[Records from a data collection]
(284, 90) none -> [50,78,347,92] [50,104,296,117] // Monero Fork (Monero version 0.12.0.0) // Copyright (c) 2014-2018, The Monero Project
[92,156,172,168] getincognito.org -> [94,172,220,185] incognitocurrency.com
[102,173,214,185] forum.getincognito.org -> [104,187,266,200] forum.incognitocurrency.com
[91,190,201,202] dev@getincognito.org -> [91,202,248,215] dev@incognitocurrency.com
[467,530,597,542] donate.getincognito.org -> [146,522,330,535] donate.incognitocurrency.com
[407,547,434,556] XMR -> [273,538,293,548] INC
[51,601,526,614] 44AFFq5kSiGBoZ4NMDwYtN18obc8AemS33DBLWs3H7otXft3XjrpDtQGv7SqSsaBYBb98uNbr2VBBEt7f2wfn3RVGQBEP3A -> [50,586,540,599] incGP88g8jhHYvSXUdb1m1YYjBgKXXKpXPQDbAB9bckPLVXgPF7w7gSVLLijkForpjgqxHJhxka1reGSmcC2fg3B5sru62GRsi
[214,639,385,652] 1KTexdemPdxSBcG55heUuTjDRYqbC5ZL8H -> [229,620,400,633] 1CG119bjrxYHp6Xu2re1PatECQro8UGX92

• WHAT IS BEING ASKED:
Retype the entries word for word.

• ANSWER SECTION:
(284, 90) none -> [50,78,347,92] [50,104,296,117] // Monero Fork (Monero version 0.12.0.0) // Copyright (c) 2014-2018, The Monero Project
[92,156,172,168] getincognito.org -> [94,172,220,185] incognitocurrency.com
[102,173,214,185] forum.getincognito.org -> [104,187,266,200] forum.incognitocurrency.com
[91,190,201,202] dev@getincognito.org -> [91,202,248,215] dev@incognitocurrency.com
[467,530,597,542] donate.getincognito.org -> [146,522,330,535] donate.incognitocurrency.com
[407,547,434,556] XMR -> [273,538,293,548] INC
[51,601,526,614] 44AFFq5kSiGBoZ4NMDwYtN18obc8AemS33DBLWs3H7otXft3XjrpDtQGv7SqSsaBYBb98uNbr2VBBEt7f2wfn3RVGQBEP3A -> [50,586,540,599] incGP88g8jhHYvSXUdb1m1YYjBgKXXKpXPQDbAB9bckPLVXgPF7w7gSVLLijkForpjgqxHJhxka1reGSmcC2fg3B5sru62GRsi
[214,639,385,652] 1KTexdemPdxSBcG55heUuTjDRYqbC5ZL8H -> [229,620,400,633] 1CG119bjrxYHp6Xu2re1PatECQro8UGX92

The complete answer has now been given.